UK CEOs have set bullish growth targets for 2011, and are demanding significant increases in workforce productivity to meet them, according to research published yesterday by global management consultancy Hay Group.

According to the study, UK firms are targeting an average 5% growth for 2011. This outstrips the latest IMF growth forecast for the UK economy of just 1.7%.

Two thirds of UK business leaders admit this is a significant challenge - which will demand an unprecedented productivity uplift from already stretched workforces - but that they lack the effective performance management required to deliver this.

More than half (55%) of UK business leaders intend to ask more of their workforces to meet their targets. On average, executives claim they will need to increase employee productivity by 6%.

Yet close to half (46%) fear that their employees are already too stretched to deliver current business objectives.

The majority (83%) of UK business leaders agree that individual performance management is an important driver of overall business performance. Two in five (39%) believe it makes a difference to the bottom line.

But less than a quarter (22%) of firms align their performance management approach to company strategy, whilst more than a third (36%) of business leaders describe their performance management process as a mere 'tick-box exercise'.

And whilst almost all business leaders in the UK (96%) stress that culture has an important influence on its effectiveness, just a quarter (26%) of firms tailor performance management to company culture and values.

Only 17% tailor performance management to both strategy and culture.

Just over a quarter of UK business leaders claim that managers in their firm fail to use their performance management process effectively (26%), and that they do not actively support the process (27%).

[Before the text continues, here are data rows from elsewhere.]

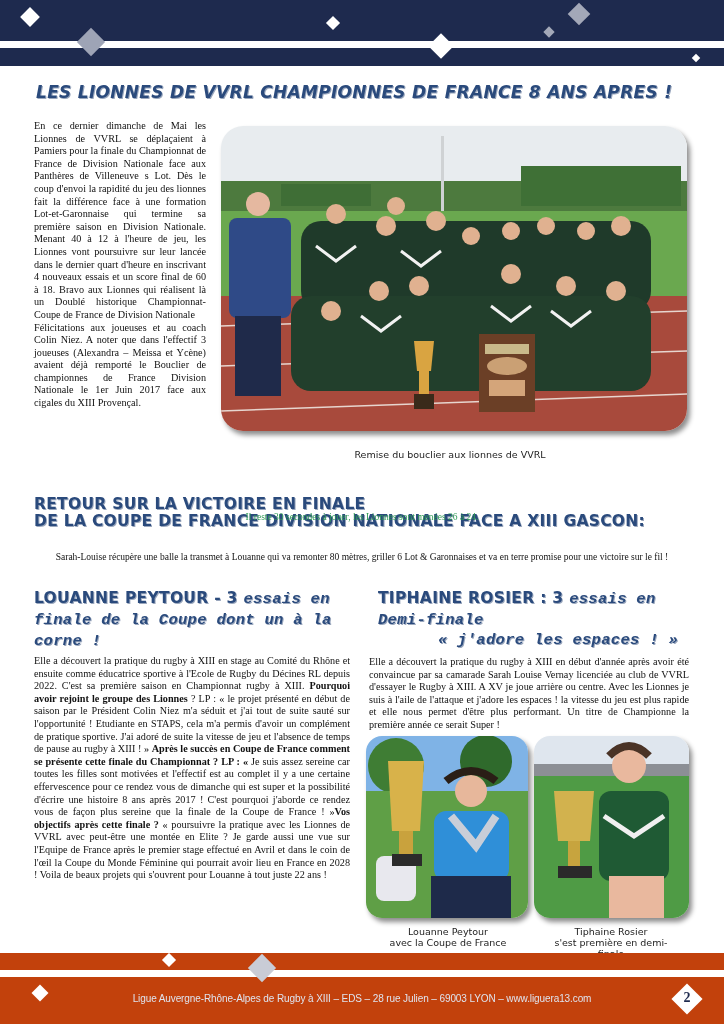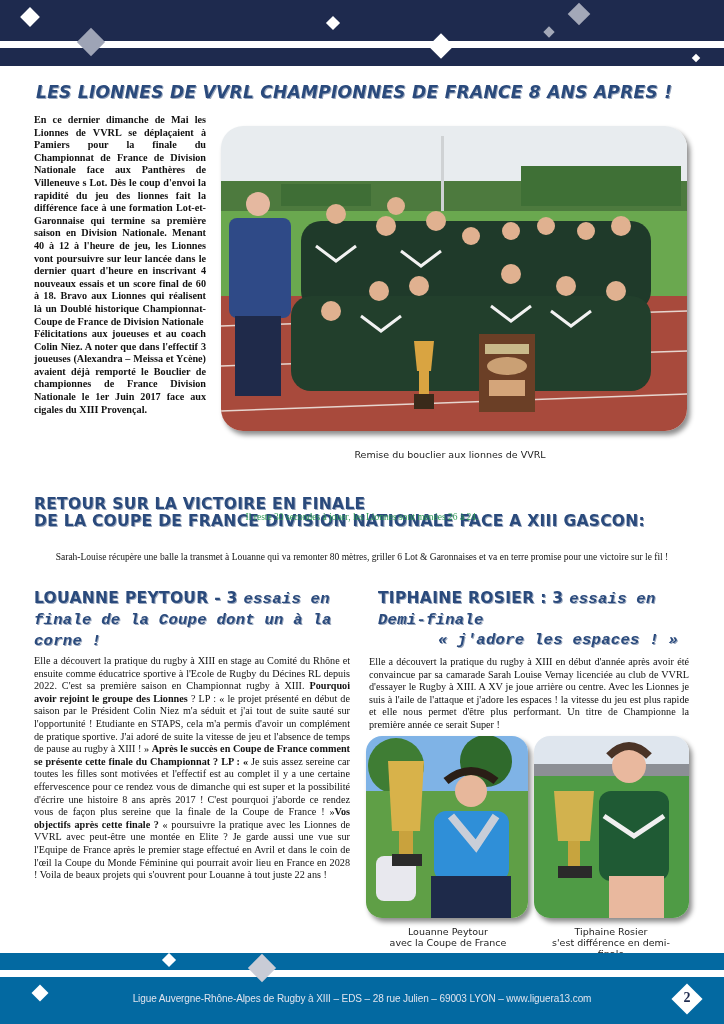"En ce dernier dimanche de" .col1 { font-weight: bold -> none; top: 114px -> 120px }
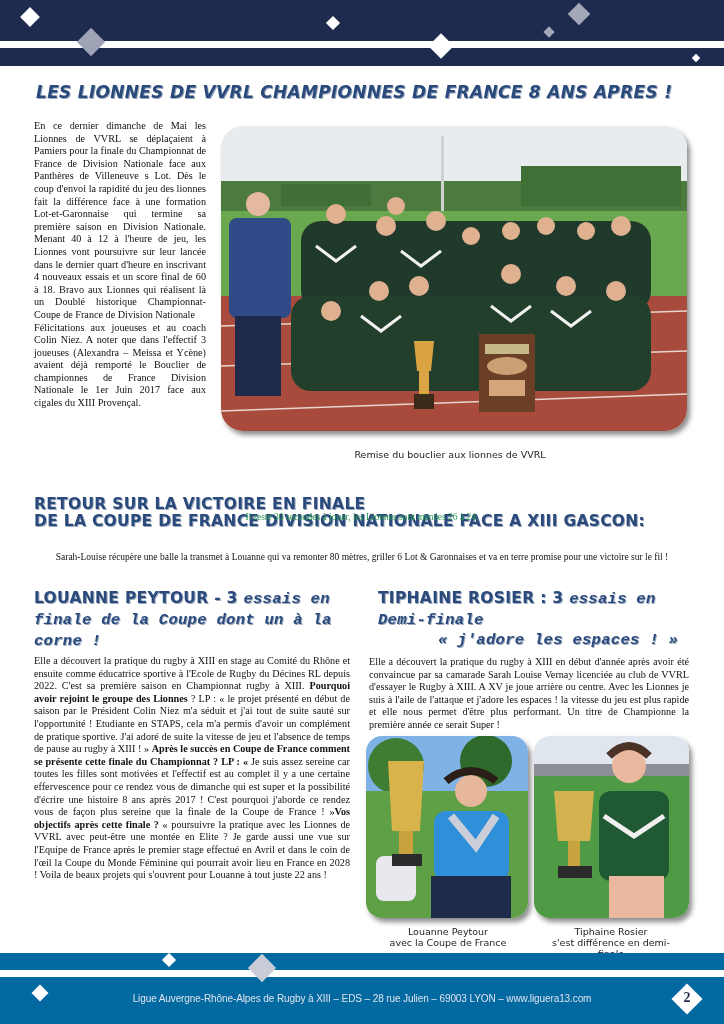"s'est différence en demi-" span { text: différence -> première }
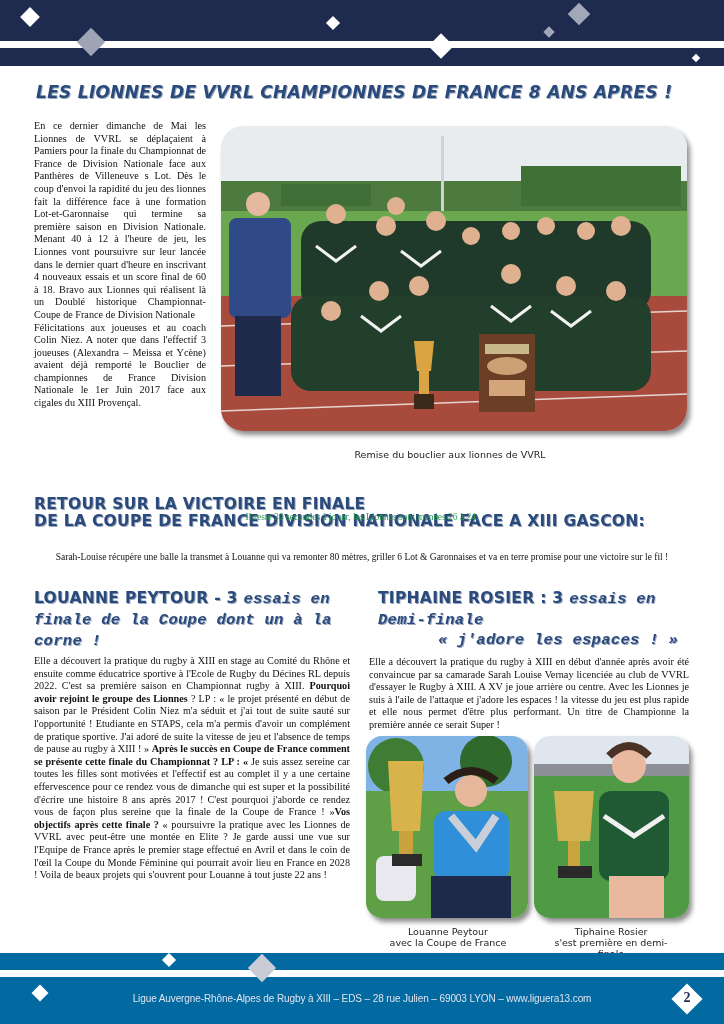"Ligue Auvergne-Rhône-Alpes de Rugby à" .ftr { background: #0369a1 -> #c2410c }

Matt Crosby, associate director at Hay Group, said: "Employee performance management sits at the heart of business success - yet too often is seen by senior managers as a chore. At a time when productivity is critical to achieving growth, leaders must realise that performance management is their job.

"CEOs have set challenging targets, and are demanding more from their workforces to deliver them. This means engaging and inspiring employees to get behind their growth ambitions.

"Firms need to manage performance for growth to achieve the targets promised to shareholders.

"CEOs cannot achieve their targets without harnessing the collective power of their workforce. Yet this sort of productivity improvement is a big ask from employees who have worked hard to help their firms through three difficult years since the financial crisis.

"Aligning performance management to culture is an opportunity for business leaders to communicate what their firms stand for, and unite their workforce behind that vision and their ambitions.

"Without an approach tailored to their strategy, culture and values, firms will not be in the right shape to deliver the growth expected of them."

The Hay Group Strategic performance management report is based on research among 1,660 senior decision-makers in large firms across more than 30 countries worldwide, including 100 in the UK.